▸ **Assignment**
Leaving out the images, reproduce every line of the data that follows exactly.

▸ **Records to use**
# # # # # # #

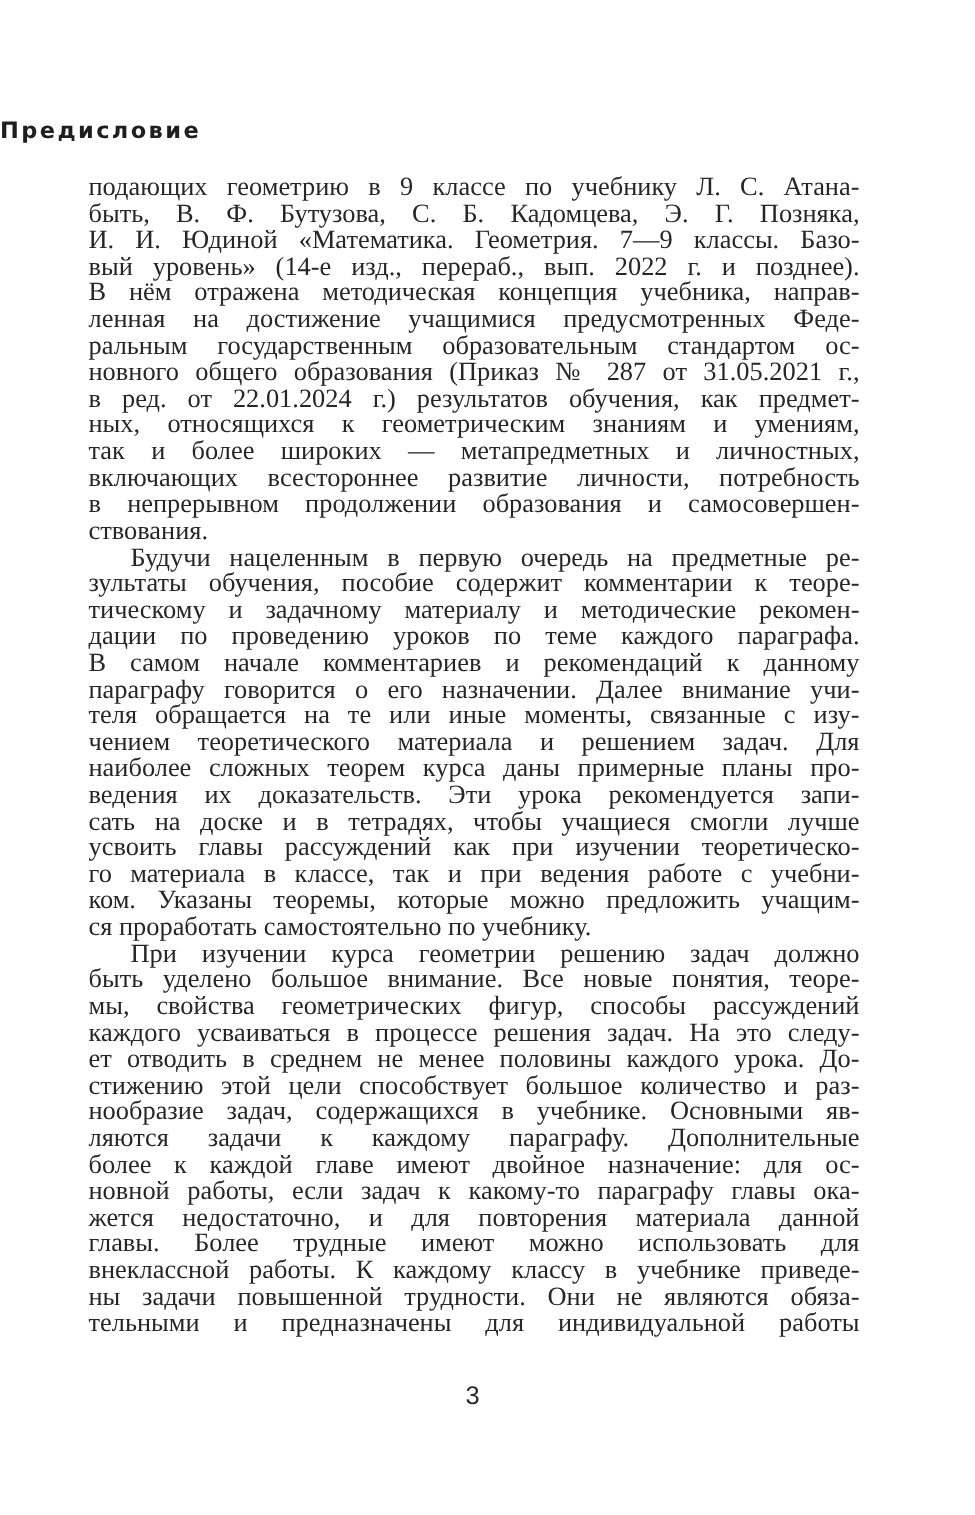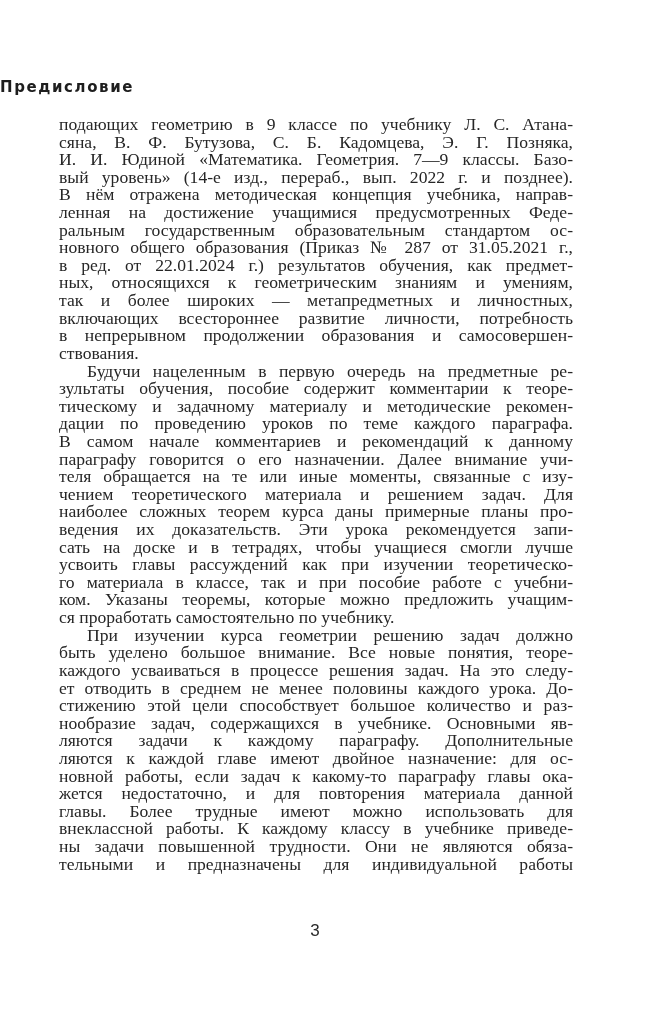--- a/index.html
+++ b/index.html
@@ -62,21 +62,21 @@
   }
 </style>
 </head>
 <body>
 
 <div class="heading">Предисловие</div>
 
 <div class="body-text">
   <div class="paragraph">
     <span class="line">подающих геометрию в 9 классе по учебнику Л. С. Атана-</span>
-    <span class="line">сяна, В. Ф. Бутузова, С. Б. Кадомцева, Э. Г. Позняка,</span>
+    <span class="line">быть, В. Ф. Бутузова, С. Б. Кадомцева, Э. Г. Позняка,</span>
     <span class="line">И. И. Юдиной «Математика. Геометрия. 7—9 классы. Базо-</span>
     <span class="line">вый уровень» (14-е изд., перераб., вып. 2022 г. и позднее).</span>
     <span class="line">В нём отражена методическая концепция учебника, направ-</span>
     <span class="line">ленная на достижение учащимися предусмотренных Феде-</span>
     <span class="line">ральным государственным образовательным стандартом ос-</span>
     <span class="line">новного общего образования (Приказ № 287 от 31.05.2021 г.,</span>
     <span class="line">в ред. от 22.01.2024 г.) результатов обучения, как предмет-</span>
     <span class="line">ных, относящихся к геометрическим знаниям и умениям,</span>
     <span class="line">так и более широких — метапредметных и личностных,</span>
     <span class="line">включающих всестороннее развитие личности, потребность</span>
@@ -89,33 +89,34 @@
     <span class="line">тическому и задачному материалу и методические рекомен-</span>
     <span class="line">дации по проведению уроков по теме каждого параграфа.</span>
     <span class="line">В самом начале комментариев и рекомендаций к данному</span>
     <span class="line">параграфу говорится о его назначении. Далее внимание учи-</span>
     <span class="line">теля обращается на те или иные моменты, связанные с изу-</span>
     <span class="line">чением теоретического материала и решением задач. Для</span>
     <span class="line">наиболее сложных теорем курса даны примерные планы про-</span>
     <span class="line">ведения их доказательств. Эти урока рекомендуется запи-</span>
     <span class="line">сать на доске и в тетрадях, чтобы учащиеся смогли лучше</span>
     <span class="line">усвоить главы рассуждений как при изучении теоретическо-</span>
-    <span class="line">го материала в классе, так и при пособие работе с учебни-</span>
+    <span class="line">го материала в классе, так и при ведения работе с учебни-</span>
     <span class="line">ком. Указаны теоремы, которые можно предложить учащим-</span>
     <span class="line last">ся проработать самостоятельно по учебнику.</span>
   </div>
   <div class="paragraph">
     <span class="line first">При изучении курса геометрии решению задач должно</span>
     <span class="line">быть уделено большое внимание. Все новые понятия, теоре-</span>
+    <span class="line">мы, свойства геометрических фигур, способы рассуждений</span>
     <span class="line">каждого усваиваться в процессе решения задач. На это следу-</span>
     <span class="line">ет отводить в среднем не менее половины каждого урока. До-</span>
     <span class="line">стижению этой цели способствует большое количество и раз-</span>
     <span class="line">нообразие задач, содержащихся в учебнике. Основными яв-</span>
     <span class="line">ляются задачи к каждому параграфу. Дополнительные</span>
-    <span class="line">ляются к каждой главе имеют двойное назначение: для ос-</span>
+    <span class="line">более к каждой главе имеют двойное назначение: для ос-</span>
     <span class="line">новной работы, если задач к какому-то параграфу главы ока-</span>
     <span class="line">жется недостаточно, и для повторения материала данной</span>
     <span class="line">главы. Более трудные имеют можно использовать для</span>
     <span class="line">внеклассной работы. К каждому классу в учебнике приведе-</span>
     <span class="line">ны задачи повышенной трудности. Они не являются обяза-</span>
     <span class="line">тельными и предназначены для индивидуальной работы</span>
   </div>
 </div>
 
 <div class="page-number">3</div>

# # # # # # #

▸ **Result of the exercise**
--- a/index.html
+++ b/index.html
@@ -62,21 +62,21 @@
   }
 </style>
 </head>
 <body>
 
 <div class="heading">Предисловие</div>
 
 <div class="body-text">
   <div class="paragraph">
     <span class="line">подающих геометрию в 9 классе по учебнику Л. С. Атана-</span>
-    <span class="line">сяна, В. Ф. Бутузова, С. Б. Кадомцева, Э. Г. Позняка,</span>
+    <span class="line">быть, В. Ф. Бутузова, С. Б. Кадомцева, Э. Г. Позняка,</span>
     <span class="line">И. И. Юдиной «Математика. Геометрия. 7—9 классы. Базо-</span>
     <span class="line">вый уровень» (14-е изд., перераб., вып. 2022 г. и позднее).</span>
     <span class="line">В нём отражена методическая концепция учебника, направ-</span>
     <span class="line">ленная на достижение учащимися предусмотренных Феде-</span>
     <span class="line">ральным государственным образовательным стандартом ос-</span>
     <span class="line">новного общего образования (Приказ № 287 от 31.05.2021 г.,</span>
     <span class="line">в ред. от 22.01.2024 г.) результатов обучения, как предмет-</span>
     <span class="line">ных, относящихся к геометрическим знаниям и умениям,</span>
     <span class="line">так и более широких — метапредметных и личностных,</span>
     <span class="line">включающих всестороннее развитие личности, потребность</span>
@@ -89,33 +89,34 @@
     <span class="line">тическому и задачному материалу и методические рекомен-</span>
     <span class="line">дации по проведению уроков по теме каждого параграфа.</span>
     <span class="line">В самом начале комментариев и рекомендаций к данному</span>
     <span class="line">параграфу говорится о его назначении. Далее внимание учи-</span>
     <span class="line">теля обращается на те или иные моменты, связанные с изу-</span>
     <span class="line">чением теоретического материала и решением задач. Для</span>
     <span class="line">наиболее сложных теорем курса даны примерные планы про-</span>
     <span class="line">ведения их доказательств. Эти урока рекомендуется запи-</span>
     <span class="line">сать на доске и в тетрадях, чтобы учащиеся смогли лучше</span>
     <span class="line">усвоить главы рассуждений как при изучении теоретическо-</span>
-    <span class="line">го материала в классе, так и при пособие работе с учебни-</span>
+    <span class="line">го материала в классе, так и при ведения работе с учебни-</span>
     <span class="line">ком. Указаны теоремы, которые можно предложить учащим-</span>
     <span class="line last">ся проработать самостоятельно по учебнику.</span>
   </div>
   <div class="paragraph">
     <span class="line first">При изучении курса геометрии решению задач должно</span>
     <span class="line">быть уделено большое внимание. Все новые понятия, теоре-</span>
+    <span class="line">мы, свойства геометрических фигур, способы рассуждений</span>
     <span class="line">каждого усваиваться в процессе решения задач. На это следу-</span>
     <span class="line">ет отводить в среднем не менее половины каждого урока. До-</span>
     <span class="line">стижению этой цели способствует большое количество и раз-</span>
     <span class="line">нообразие задач, содержащихся в учебнике. Основными яв-</span>
     <span class="line">ляются задачи к каждому параграфу. Дополнительные</span>
-    <span class="line">ляются к каждой главе имеют двойное назначение: для ос-</span>
+    <span class="line">более к каждой главе имеют двойное назначение: для ос-</span>
     <span class="line">новной работы, если задач к какому-то параграфу главы ока-</span>
     <span class="line">жется недостаточно, и для повторения материала данной</span>
     <span class="line">главы. Более трудные имеют можно использовать для</span>
     <span class="line">внеклассной работы. К каждому классу в учебнике приведе-</span>
     <span class="line">ны задачи повышенной трудности. Они не являются обяза-</span>
     <span class="line">тельными и предназначены для индивидуальной работы</span>
   </div>
 </div>
 
 <div class="page-number">3</div>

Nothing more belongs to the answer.